Habrá a quien le escandalice la idea de que se pueda comparar la salud y la vida con algo tan soez y material como la economía, pero es que, nos guste o no, la economía es el soporte de la salud y la vida. Sin Estado no hay Estado social, y sin economía no hay economía del bienestar. La política social no se mantiene a base de voluntarismo ni de soflamas y manifestaciones. No es suficiente proclamar la decisión de mantener el escudo o la coraza social. Cuando no disponemos de nuestra propia moneda, cuando el capital puede moverse libremente y estamos a expensas de un tercero, el talonario se termina y los recursos de la caja también. Entonces la economía impone sus exigencias, que pueden ser dramáticas para todos, pero muy posiblemente más para los que tienen menos medios de defensa.
Es posible que hoy desde Europa (también desde el FMI) estén exhortando a los gobiernos a gastar. Algo parecido, aunque quizás nos hemos olvidado de ello, ocurrió en 2008. Yo sí recuerdo que en algunos artículos saludé con euforia el hecho de que los mandatarios internacionales (comenzando por el FMI) se hubieran vuelto todos keynesianos. La transformación duró poco tiempo, hasta que los mercados financieros comenzaron a bramar y nos hicieron tomar conciencia a todos de que nos encontrábamos en un sistema que denominábamos globalización en el que se daba la libre circulación de capitales. Entonces aparecieron la prima de riesgo, la troika, los hombres de negro y la política de austeridad que tuvo efectos tan desastrosos -en unos más y en otros menos- en todos los países del Sur.

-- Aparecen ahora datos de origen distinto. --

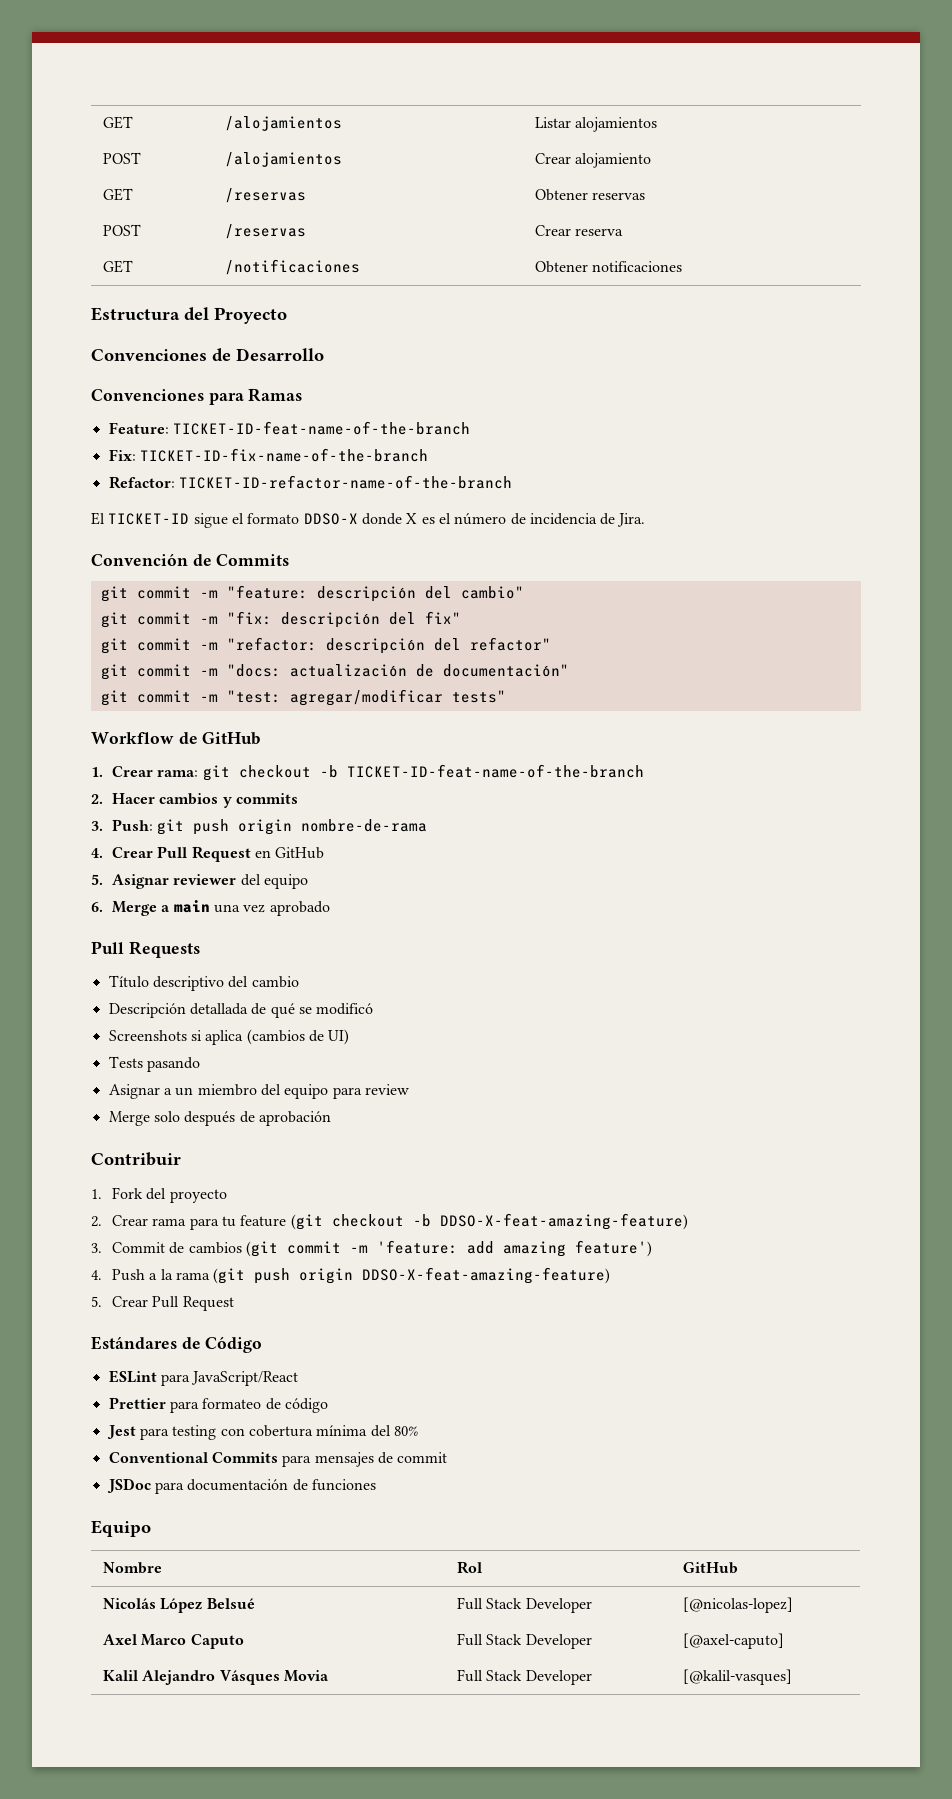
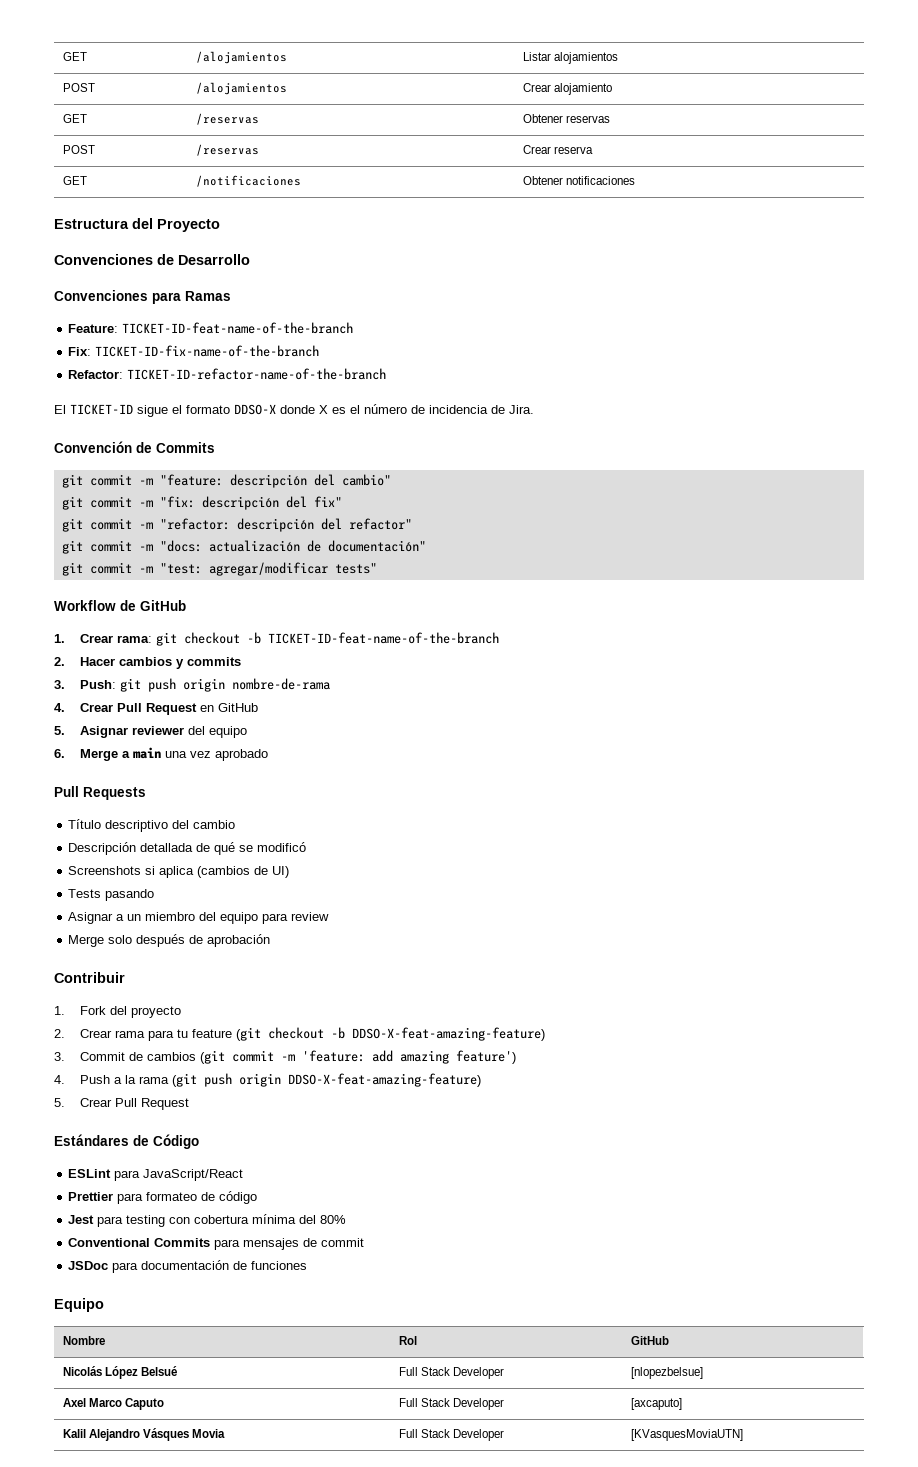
- Nicolás López Belsué | Full Stack Developer | [@nicolas-lopez]
+ Nicolás López Belsué | Full Stack Developer | [nlopezbelsue]
- Axel Marco Caputo | Full Stack Developer | [@axel-caputo]
+ Axel Marco Caputo | Full Stack Developer | [axcaputo]
- Kalil Alejandro Vásques Movia | Full Stack Developer | [@kalil-vasques]
+ Kalil Alejandro Vásques Movia | Full Stack Developer | [KVasquesMoviaUTN]

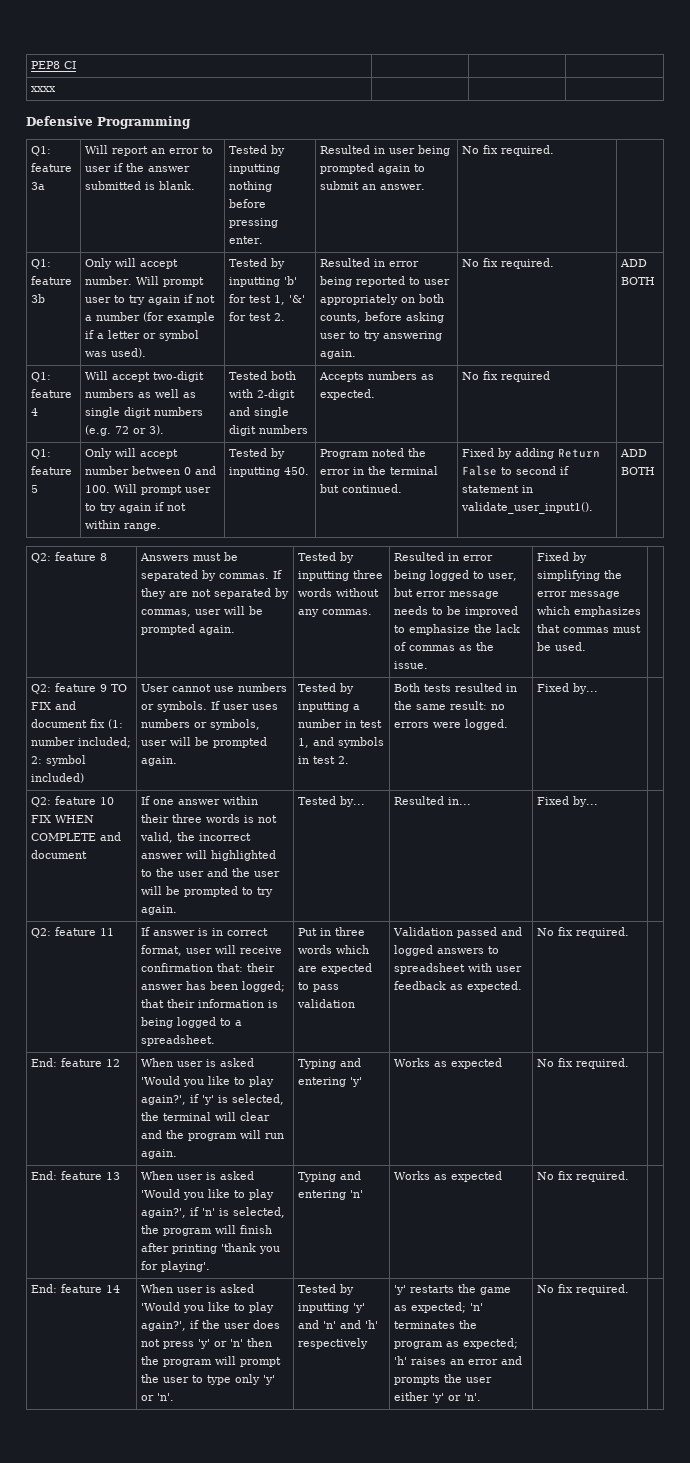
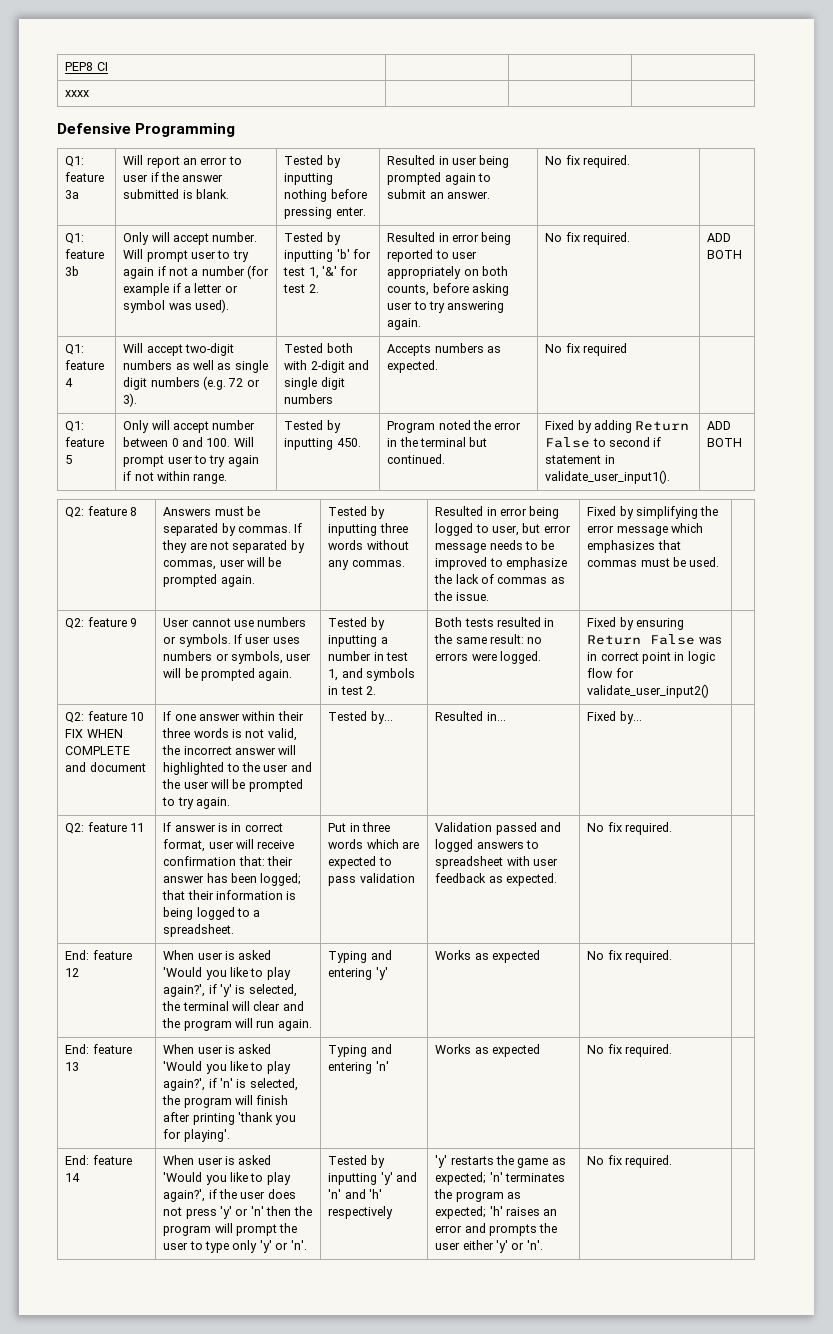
- Q2: feature 9 TO FIX and document fix (1: number included; 2: symbol included)
+ Q2: feature 9
- Both tests resulted in the same result: no errors were logged. | Fixed by...
+ Both tests resulted in the same result: no errors were logged. | Fixed by ensuring Return False was in correct point in logic flow for validate_user_input2()

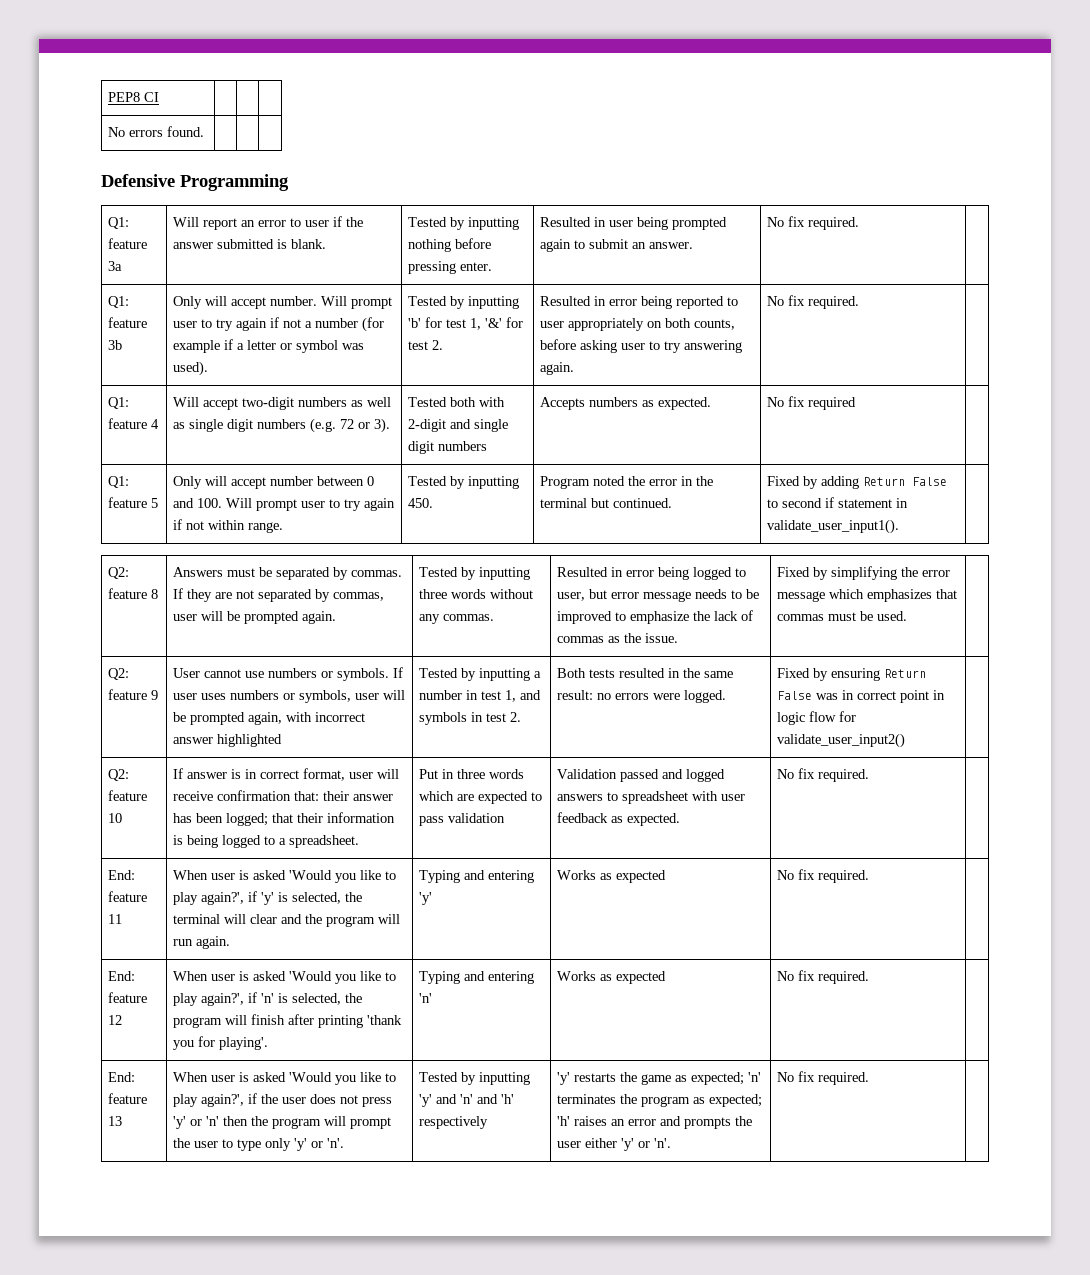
- xxxx | | |
+ No errors found. | | |
- Resulted in error being reported to user appropriately on both counts, before asking user to try answering again. | No fix required. | ADD BOTH
+ Resulted in error being reported to user appropriately on both counts, before asking user to try answering again. | No fix required.
- Fixed by adding Return False to second if statement in validate_user_input1(). | ADD BOTH
+ Fixed by adding Return False to second if statement in validate_user_input1().
- If user uses numbers or symbols, user will be prompted again.
+ If user uses numbers or symbols, user will be prompted again, with incorrect answer highlighted
- Q2: feature 10 FIX WHEN COMPLETE and document | If one answer within their three words is not valid, the incorrect answer will highlighted to the user and the user will be prompted to try again. | Tested by... | Resulted in... | Fixed by... |
- Q2: feature 11
+ Q2: feature 10
- End: feature 12 | When user is asked 'Would you like to play again?', if 'y' is selected, the terminal will clear and the program will run again. | Typing and entering 'y' | Works as expected | No fix required. |
+ End: feature 11 | When user is asked 'Would you like to play again?', if 'y' is selected, the terminal will clear and the program will run again. | Typing and entering 'y' | Works as expected | No fix required. |
- End: feature 13 | When user is asked 'Would you like to play again?', if 'n' is selected, the program will finish after printing 'thank you for playing'. | Typing and entering 'n' | Works as expected | No fix required. |
+ End: feature 12 | When user is asked 'Would you like to play again?', if 'n' is selected, the program will finish after printing 'thank you for playing'. | Typing and entering 'n' | Works as expected | No fix required. |
- End: feature 14
+ End: feature 13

Sin duda, fue Grecia el país más perjudicado por esta crisis y el que conoció más de cerca la escasa distancia que hay entre la economía, la salud y la vida. En aquellos años el número de suicidios se incrementó sustancialmente en el país heleno. Cómo no recordar de forma especial al farmacéutico Dimitris Christoulas, de 77 años de edad, que se suicidó públicamente en la plaza Sintagma de Atenas. Dejaba escrito a modo de contestación y protesta: “Dado que no tengo edad que me permita responder activamente (aunque sería el primero en seguir a alguien que tomase un kaláshnikov, no encuentro otro modo de reaccionar con dignidad que poner un fin decente a mi vida antes de comenzar a rebuscar en la basura para encontrar la comida”. Es claro que Dimitris discrepaba de que la vida fuese el supremo valor. Las promesas y el voluntarismo de Syriza no sirvieron tampoco para corregir tal situación.
Ya era difícil que un gobierno como el Frankenstein pudiese gobernar con una mínima eficacia, pero he aquí que los dioses, el destino o quien sea, le ha colocado ante una encrucijada ciertamente difícil y complicada. ¿Cómo compaginar la epidemia con la marcha de la economía, cañones o mantequilla, riesgo o destrucción económica? No vale escudarse en la opinión de los expertos o de una teórica comunidad científica, ni excusarse por la teórica falta de colaboración de la oposición a la que se ha despreciado e insultado con anterioridad (Pactos de la Moncloa), ni esperar pacientemente el maná de Europa (Plan Marshall). No tienen más remedio que gobernar y, si no saben hacerlo, deberían tener la dignidad de marcharse. Pero eso, bien es verdad, no entra en la naturaleza de Sánchez.